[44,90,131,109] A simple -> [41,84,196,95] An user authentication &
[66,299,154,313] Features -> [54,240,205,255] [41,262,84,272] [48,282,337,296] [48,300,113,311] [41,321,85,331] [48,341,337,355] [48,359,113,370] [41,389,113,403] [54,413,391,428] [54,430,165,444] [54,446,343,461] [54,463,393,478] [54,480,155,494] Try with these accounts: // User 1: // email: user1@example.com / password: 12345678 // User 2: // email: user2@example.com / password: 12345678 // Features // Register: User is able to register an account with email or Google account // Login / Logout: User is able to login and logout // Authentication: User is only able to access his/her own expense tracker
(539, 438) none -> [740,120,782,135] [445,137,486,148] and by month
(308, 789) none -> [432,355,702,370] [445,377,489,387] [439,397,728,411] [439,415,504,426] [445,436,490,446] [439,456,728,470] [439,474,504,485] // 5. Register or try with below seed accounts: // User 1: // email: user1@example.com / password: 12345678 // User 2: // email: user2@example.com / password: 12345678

==

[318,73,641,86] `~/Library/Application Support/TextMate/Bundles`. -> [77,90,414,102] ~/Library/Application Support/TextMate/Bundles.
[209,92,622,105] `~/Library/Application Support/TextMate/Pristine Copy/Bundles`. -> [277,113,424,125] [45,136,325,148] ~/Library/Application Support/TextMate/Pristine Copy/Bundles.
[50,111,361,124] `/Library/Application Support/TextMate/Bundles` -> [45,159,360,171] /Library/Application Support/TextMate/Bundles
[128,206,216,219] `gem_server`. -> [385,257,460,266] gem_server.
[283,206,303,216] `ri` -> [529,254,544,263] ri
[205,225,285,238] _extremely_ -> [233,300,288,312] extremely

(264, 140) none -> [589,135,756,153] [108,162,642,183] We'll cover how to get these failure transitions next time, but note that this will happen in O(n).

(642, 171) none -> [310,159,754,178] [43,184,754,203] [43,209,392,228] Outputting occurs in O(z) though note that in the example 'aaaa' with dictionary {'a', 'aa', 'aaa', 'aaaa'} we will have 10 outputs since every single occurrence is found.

• [What to do]:
Go through the listing above and write out exactly the lines starting with the one holding "[205,225,285,238] _extremely_ ->" and running through the one holding "(642, 171) none", ends included, and no others.

• [Output for this exercise]:
[205,225,285,238] _extremely_ -> [233,300,288,312] extremely

(264, 140) none -> [589,135,756,153] [108,162,642,183] We'll cover how to get these failure transitions next time, but note that this will happen in O(n).

(642, 171) none -> [310,159,754,178] [43,184,754,203] [43,209,392,228] Outputting occurs in O(z) though note that in the example 'aaaa' with dictionary {'a', 'aa', 'aaa', 'aaaa'} we will have 10 outputs since every single occurrence is found.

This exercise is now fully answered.